Não gosto muito de condições. Eu é mais estados. Prefiro dizer que se está do que se é, prefiro considerar a mudança, dar esse justo benefício às coisas e às pessoas. Estou contente, nem sempre o sou. Estou com fome, não sou esfomeada. Os ingleses parecem não sabê-lo, mas assim é. Estou magra, gorda, amável, intratável, sensível, desajeitada, ausente, inquieta... Tantas coisas que se está, que se vai estando ao longo da vida! Felizmente nada é definitivo. Veja-se este bocadinho que roubei ao Alexandre O’Neill, amigalhaço das curvas:

“Os Convencidos da Vida:
Todos os dias os encontro. Evito-os. Às vezes sou obrigado a escutá-los, a dialogar com eles. Já não me confrangem. Contam-me vitórias. Querem vencer, querem, convencidos, convencer. Vençam lá, à vontade. Sobretudo, vençam sem me chatear. Mas também os aturo por escrito. No livro, no jornal. Romancistas, poetas, ensaístas, críticos (de cinema, meu Deus, de cinema!). Será que voltaram os polígrafos? Voltaram, pois, e em força. Convencidos da vida há-os, afinal, por toda a parte, em todos (e por todos) os meios. Eles estão convictos da sua excelência, da excelência das suas obras e manobras (as obras justificam as manobras), de que podem ser, se ainda não são, os melhores, os mais em vista. Praticam, uns com os outros, nada de genuinamente indecente: apenas um espelhismo lisonjeador.”

Estas foram dessas linhas que se lê em perfeito entendimento com o autor.

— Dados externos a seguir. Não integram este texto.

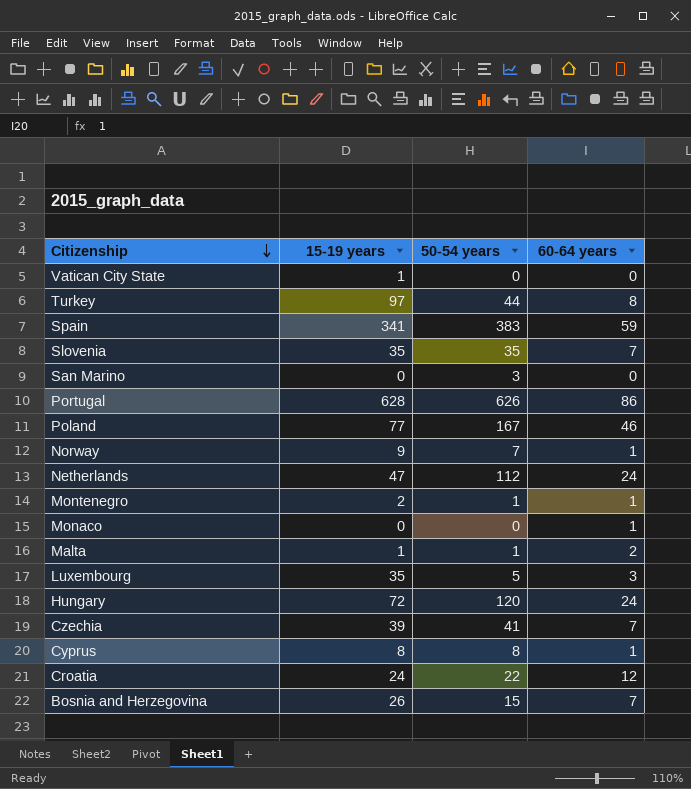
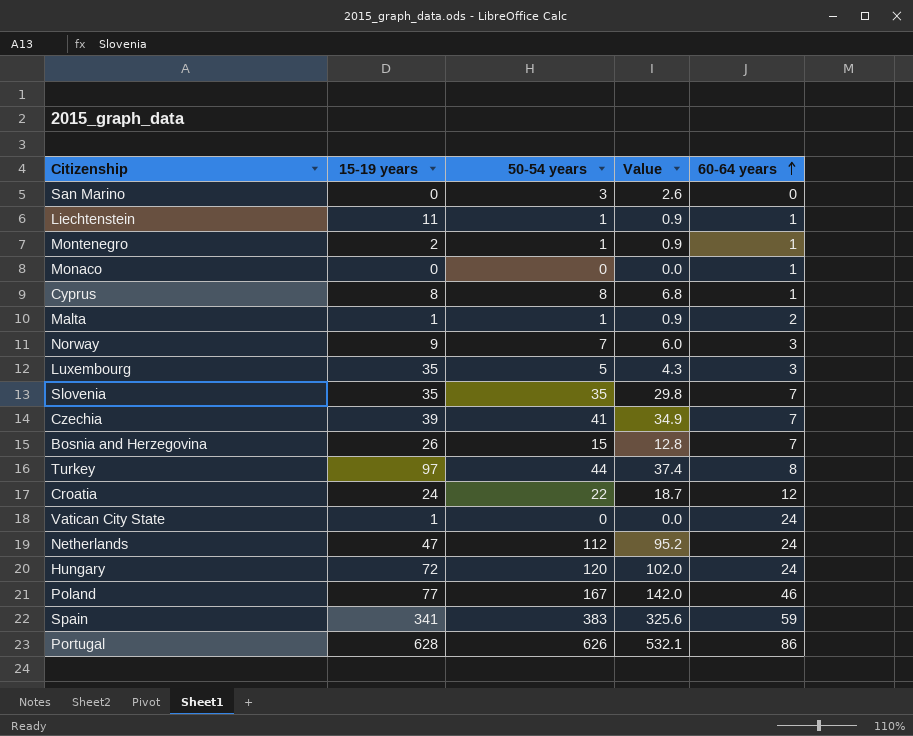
row order: Citizenship descending -> 60-64 years ascending
column Value | formula: none -> [50-54 years] * 0.85
row Liechtenstein: none -> 11 | 1 | 0.9 | 1
Norway | 60-64 years: 1 -> 3
Vatican City State | 60-64 years: 0 -> 24

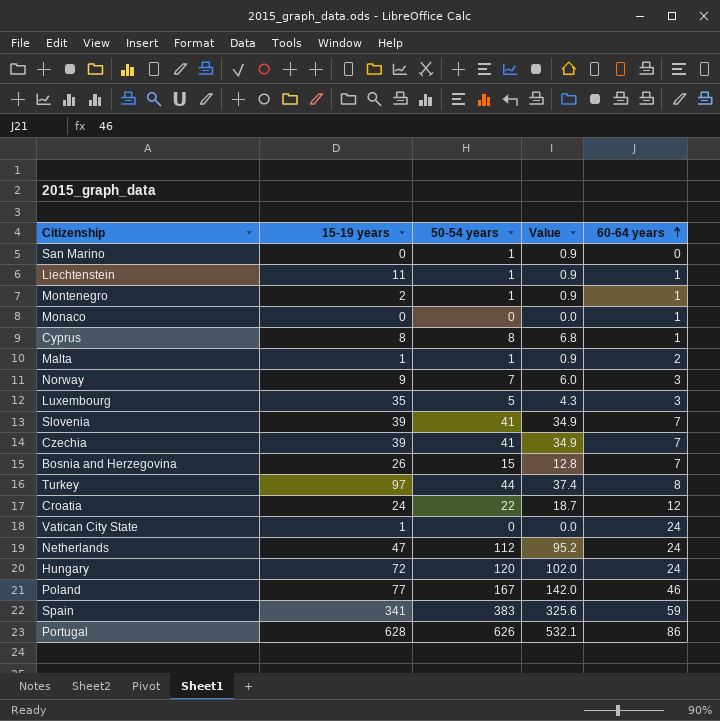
San Marino | 50-54 years: 3 -> 1
San Marino | Value: 2.6 -> 0.9
Slovenia | 15-19 years: 35 -> 39
Slovenia | 50-54 years: 35 -> 41
Slovenia | Value: 29.8 -> 34.9

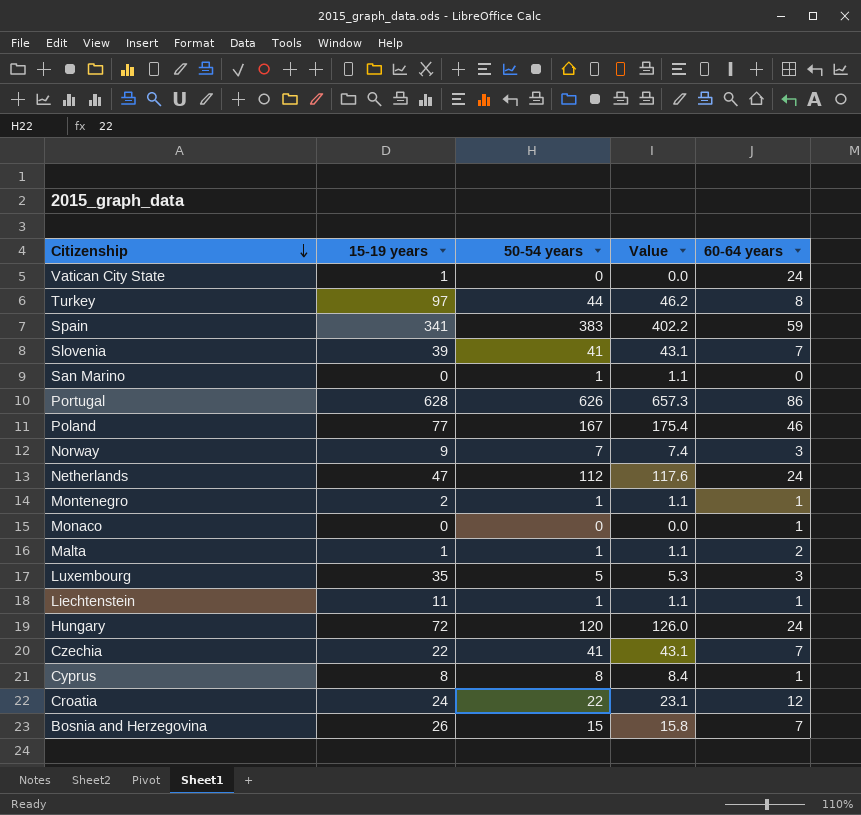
row order: 60-64 years ascending -> Citizenship descending
column Value | formula: [50-54 years] * 0.85 -> [50-54 years] * 1.05
Czechia | 15-19 years: 39 -> 22

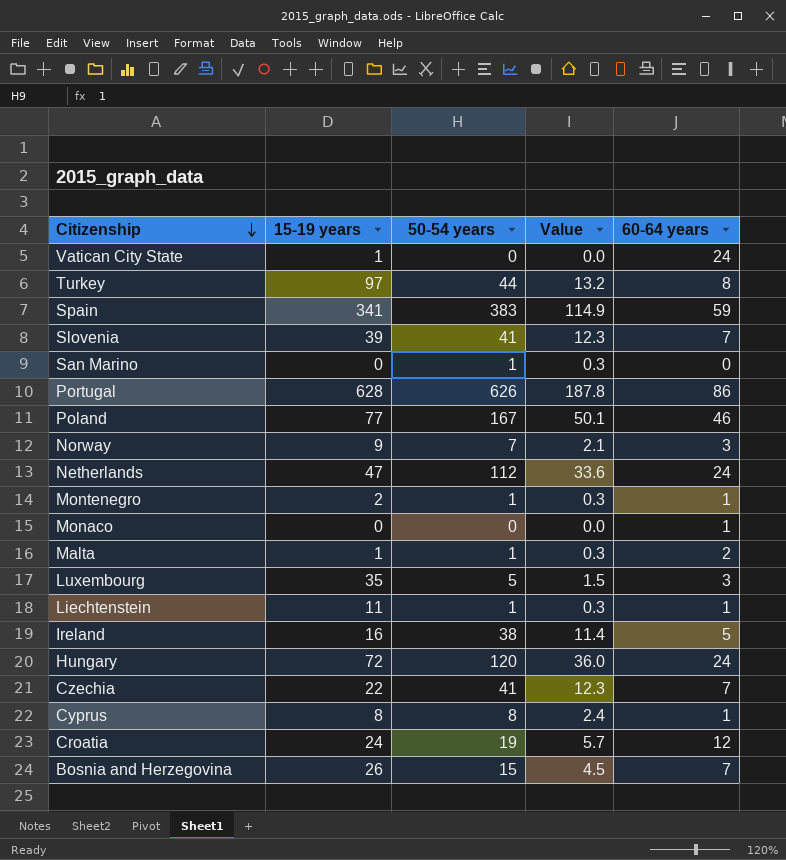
column Value | formula: [50-54 years] * 1.05 -> [50-54 years] * 0.3
row Ireland: none -> 16 | 38 | 11.4 | 5
Croatia | 50-54 years: 22 -> 19

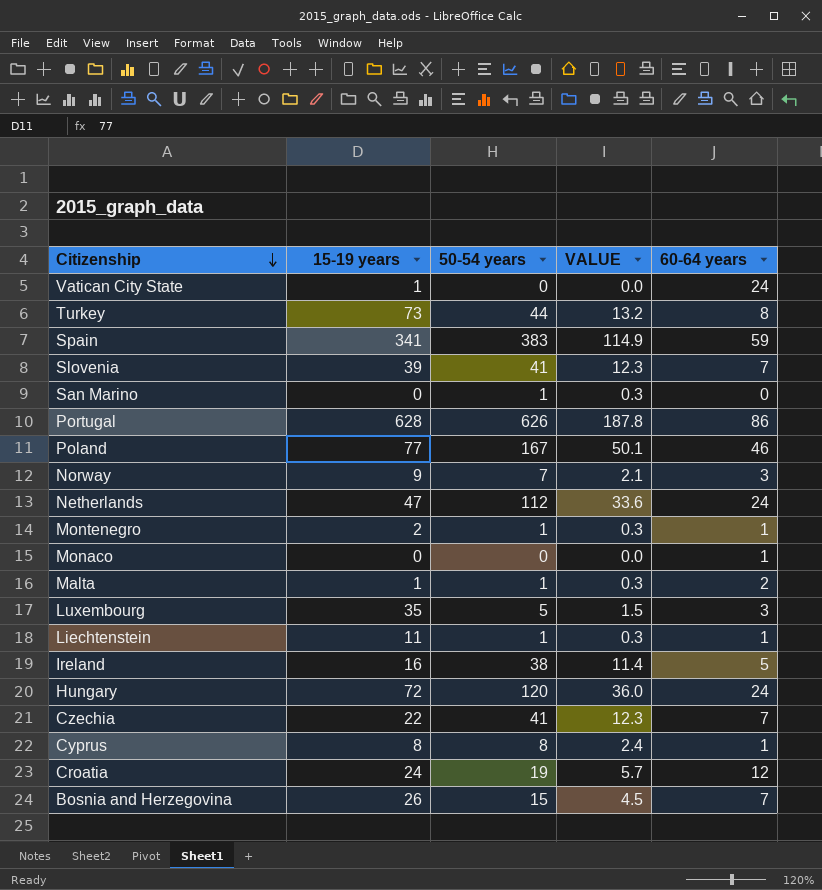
column name: Value -> VALUE
Turkey | 15-19 years: 97 -> 73

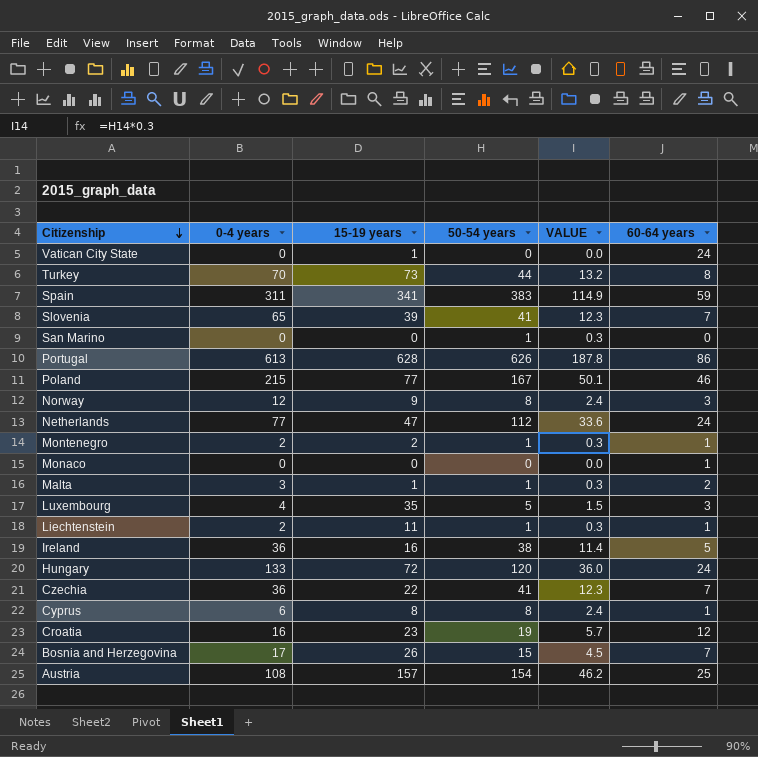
column 0-4 years | position: none -> 2
Norway | 50-54 years: 7 -> 8
Norway | VALUE: 2.1 -> 2.4
Croatia | 15-19 years: 24 -> 23
row Austria: none -> 108 | 157 | 154 | 46.2 | 25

Consigo ver os meus próprios convencidos desfilar na passadeira da imaginação felizes da vida, emproados nas suas vestimentas, moldados sem folga às suas conveniências e vejo-os, depois, acenar à multidão. Vejo-os perguntar sem querer saber e olhar sem querer ver. Já os detestei, já os desprezei, já os achei risíveis. Mas agora, não sei porquê, dão-me pena. Entristece-me o que lhes passa ao lado e, de certo modo, frustra-me não ser capaz de lhes explicar a magia da descoberta do outro. O outro, este aqui ao lado que não é como nós, que traz consigo vivências desconhecidas e nos pode fazer viajar. Este, que é tão maravilhoso ao ponto de se partilhar connosco, de dar! Somos nós os sortudos por receber.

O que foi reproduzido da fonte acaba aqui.